Risk work in practice: Troubling the value of ‘knowing otherwise’?
Despite expressing well-defined understandings of the various situations in which CSE might occur – and accenting the need to have open and rational discussions with young people about their relationships – during the course of interviews with practitioners it became apparent that their personal ideational landscapes influenced delivery of educational interventions. Such ideational landscapes were based not only on past experiences but also personal views, especially those concerning acceptable and unacceptable conduct and the sexual preferences of young people. In the discussion below, we first provide vignettes in which practitioners draw on their own personal reflections to inform judgements about the risks that young people are exposed to. Not only are these reflections somewhat removed from the everyday lives of the young people engaged in the programme, they demonstrate how personal opinions about how young people should behave seep into professional assessment and decision-making. As suggested in the instances discussed below, such opinions are frequently based on generational comparisons that contrast a benign period of adolescence in the past with a risky context of the present. Second, we illustrate how informal understandings about what constitutes ‘appropriate’ and ‘inappropriate’ behaviour overshadow the very distinct understandings of CSE formally expressed by practitioners, preventing rather than facilitating purposive discussion about the everyday lives of young people and the nature of their relationships.

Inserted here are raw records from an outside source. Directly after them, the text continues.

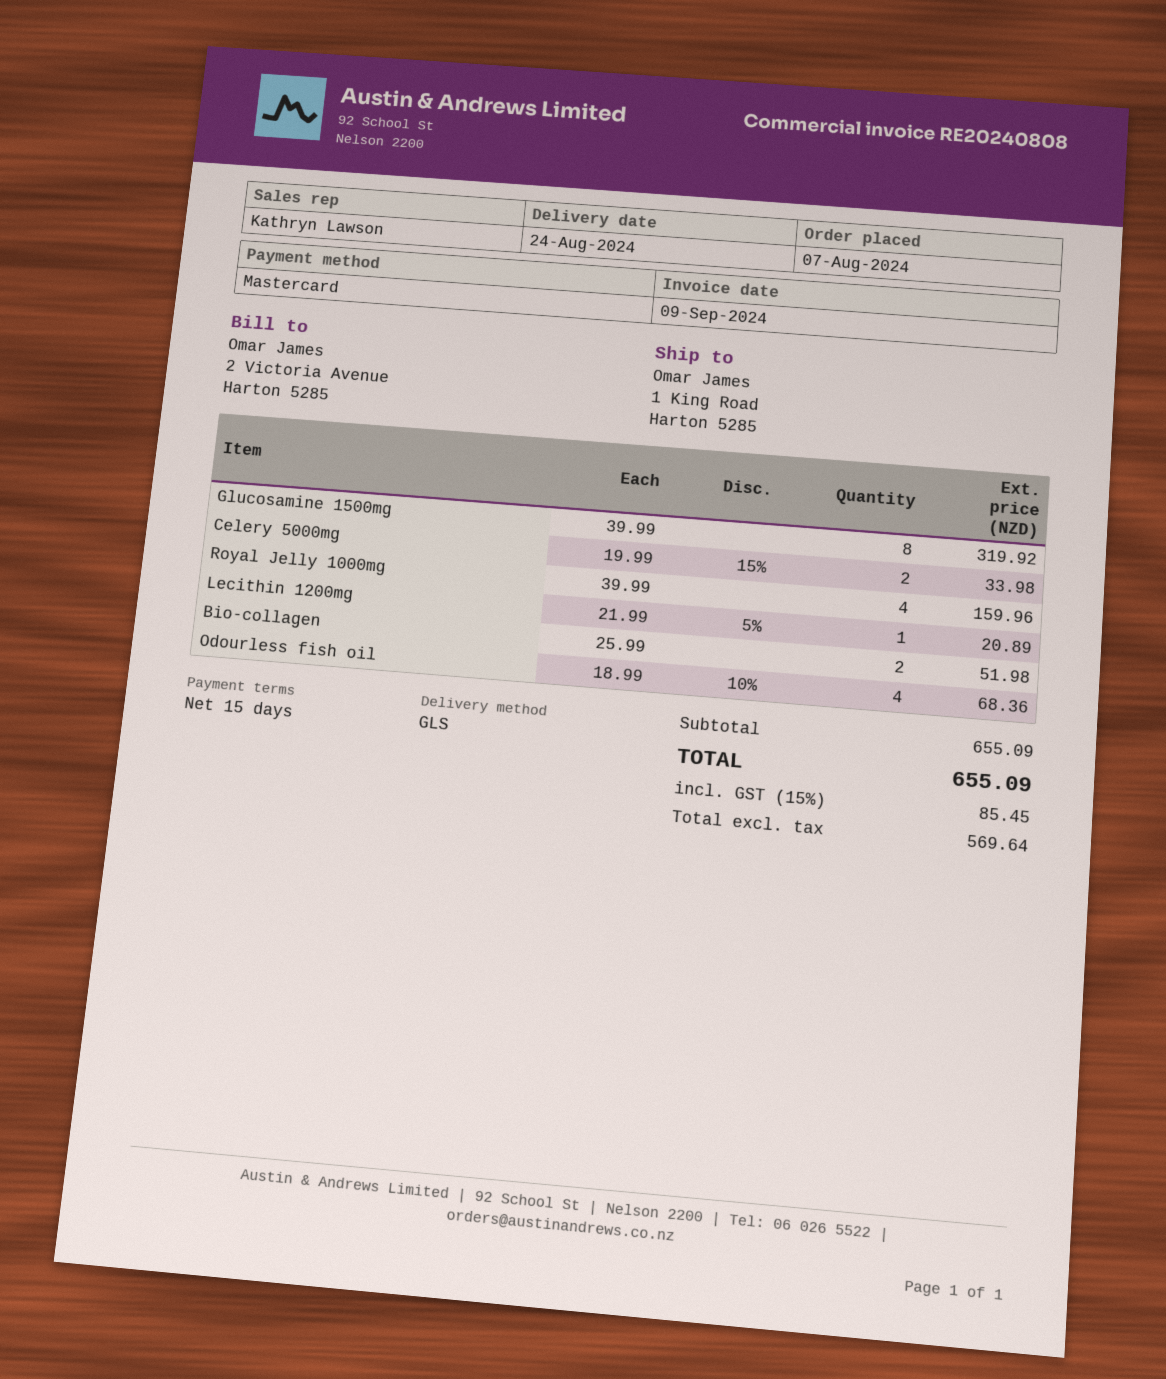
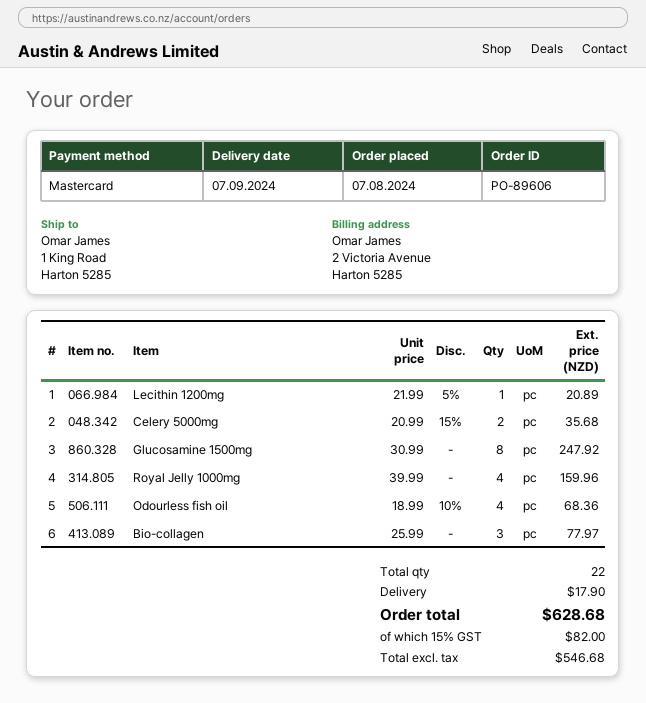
delivery date: 2024-08-24 -> 2024-09-07
Glucosamine 1500mg: 8 x 39.99 = 319.92 -> 8 x 30.99 = 247.92
Celery 5000mg: 2 x 19.99 - 15% = 33.98 -> 2 x 20.99 - 15% = 35.68
Bio-collagen: 2 x 25.99 = 51.98 -> 3 x 25.99 = 77.97
shipping: none -> 17.90
net: 569.64 -> 546.68
tax: 15% = 85.45 -> 15% = 82.00
total: 655.09 -> 628.68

Back to the future? Using the past as a predictor for the present
A recurrent factor in the reflections of practitioners was a sense that cultural and technological transformations have engendered deleterious impacts on young people. A commonly expressed viewpoint was that the present social context was not just different but ‘riskier’ for young people in comparison with that experienced by previous generations. A lingering sense of moral decay underscored such observations, as the musings of Mark and Sadia below illustrate:
It’s gone from, get behind the bike sheds, you show me mine, I’ll show you yours, to now, I’m going to show you on a SnapChat and you’re going to screenshot it and then send it to all your mates. (Mark. Prevent CSE team leader) In general, and obviously when I was like 13 and 14, I was still playing poppy kiss chase on the playground. Where if you go into schools now it’s just completely changed. (Sadia, Prevent CSE worker, previously police officer)

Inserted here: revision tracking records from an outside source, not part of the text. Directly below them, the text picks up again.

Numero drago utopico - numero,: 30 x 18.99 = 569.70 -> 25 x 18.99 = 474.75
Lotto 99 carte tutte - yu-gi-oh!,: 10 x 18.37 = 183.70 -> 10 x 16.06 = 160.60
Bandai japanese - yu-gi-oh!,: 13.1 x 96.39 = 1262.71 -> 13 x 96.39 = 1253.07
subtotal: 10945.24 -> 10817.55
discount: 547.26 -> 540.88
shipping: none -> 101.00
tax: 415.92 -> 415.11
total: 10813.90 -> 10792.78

There is much to unpack in these observations. In effect, practitioners such as Mark and Sadia are using their own past experiences and referents as comparative compasses against which to measure exposure to risk for young people in contemporary society. Both express discomfort about the sexual behaviour of young people, contrasting a relatively innocent past with a frivolous and promiscuous present. While Sadia infers that there has been a general sexual acceleration within culture, Mark raises specific concerns about the ways in which new technologies – in this case mobile phone applications – expose young people to risks of being reputationally compromised.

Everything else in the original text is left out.